- Current region: United States
- Place of origin: New York City
- Founder: William Bernard Ziff Jr.
- Titles: Investors, philanthropists
- Members: Dirk Edward Ziff (b. 1965) Robert D. Ziff (b. 1967) Daniel M. Ziff (b. 1973)
- Estate(s): Gemini, Manalapan, Florida (sold 2021)

= Ziff brothers =

American billionaires

Dirk, Robert and Daniel Ziff, known as the Ziff brothers, are the sons of American publishing magnate William Bernard Ziff Jr. and Barbara Ingrid Beitz. They inherited the family fortune in 1994 and formed Ziff Brothers Investments.

== Education and personal life ==
Dirk Edward Ziff was born in 1965, Robert D. Ziff in 1967, and Daniel M. Ziff in 1973. Their father was the Jewish American media magnate William Bernard Ziff Jr. (1930–2006), who had inherited Ziff Davis from his father William Bernard Ziff Sr. and built the magazine publisher that included titles such as Popular Aviation, PC Magazine, and Car and Driver. Their mother was Barbara Ingrid Beitz, an ethnic German whose parents were awarded the "Righteous among the Nations" honorific by the State of Israel for providing refuge and risking their lives to save Jews during World War II.

Dirk Ziff graduated in 1981 from the Trinity School in New York City, where his father served as trustee. He later earned a Bachelor of Arts from Columbia University and a Master of Business Administration from Harvard. He is married to former Forbes magazine reporter Natasha Bacigalupo. The couple lives in North Palm Beach, Florida and vacations at their Martha's Vineyard home. They have two children.

Robert Ziff studied undergraduate electrical and computer engineering at Harvard, graduating magna cum laude. He then attended Cornell Law School, where he graduated first in his class and was editor of the Cornell Law Review. After law school, he clerked for Chief Judge Monroe G. McKay of the United States Court of Appeals for the Tenth Circuit in Salt Lake City, Utah, and later served as vice president of strategic planning at Ziff Communications Company. He is married to fellow Cornell graduate and attorney Michelle Angelic Locher. They live in Manhattan with their twin sons. He sits on the board of trustees at The Browning School attended by his son Jonathan.

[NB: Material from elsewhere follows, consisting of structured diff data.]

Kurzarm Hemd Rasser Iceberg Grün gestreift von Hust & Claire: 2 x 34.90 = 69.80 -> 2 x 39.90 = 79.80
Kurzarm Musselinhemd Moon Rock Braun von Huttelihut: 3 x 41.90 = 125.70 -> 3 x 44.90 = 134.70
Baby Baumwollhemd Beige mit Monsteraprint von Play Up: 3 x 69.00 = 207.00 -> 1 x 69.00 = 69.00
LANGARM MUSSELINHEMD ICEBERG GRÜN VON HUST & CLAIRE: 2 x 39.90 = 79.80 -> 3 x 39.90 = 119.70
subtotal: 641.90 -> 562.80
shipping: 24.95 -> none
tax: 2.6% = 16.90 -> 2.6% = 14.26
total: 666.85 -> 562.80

Daniel Ziff graduated in 1989 from the Trinity School in New York City, and later earned a Bachelor of Arts from Columbia University. In 2009, he married Leslie Ziff, who serves on the boards of the American Ballet Theatre and Rosie's Theater Kids. The couple later divorced, and Daniel married Brianne Garcia Ziff in 2017. They live in New York City.

== Fortune ==
The Ziff brothers inherited the family fortune in 1994 after their father sold 95% of Ziff Davis to Forstmann Little for $1.4 billion and retired. William Ziff Jr. had originally wanted to pass the company on to his sons but they were not interested. Instead, they formed the Ziff Brothers Investments family office in New York City, investing their inheritances broadly across equities, debt, real estate, commodities, private equity and hedge funds. They also provided seed money to fund manager Daniel Och in exchange for a 10% stake in Och-Ziff Capital Management, which went public in 2007. Their investments greatly expanded the brothers' fortune. As of March 2018 Forbes estimated their net worth to US$4.8 billion each.

In 2021, the Ziffs sold their family estate known as Gemini, which is located along South Ocean Boulevard at the south end of Manalapan near Palm Beach, for $94 million. It had initially been listed for $200 million in 2015. It was bought by Jim Clark, who then sold it to Larry Ellison for $173 million in 2022 which was the largest residential sale ever in Florida at the time.

== Philanthropy and political contributions ==
In 1998, Robert Ziff donated $2 million to the Harvard University men's hockey program. In 2008, he established the Robert D. Ziff Professorship of Law at Cornell Law School. He also made headlines in 2011 for his financial contributions to Republican legislators supportive of gay marriage. In 2018, Dirk and Daniel Ziff donated $2 million to the Center for Climate and Life, a research initiative at Columbia's Lamont–Doherty Earth Observatory.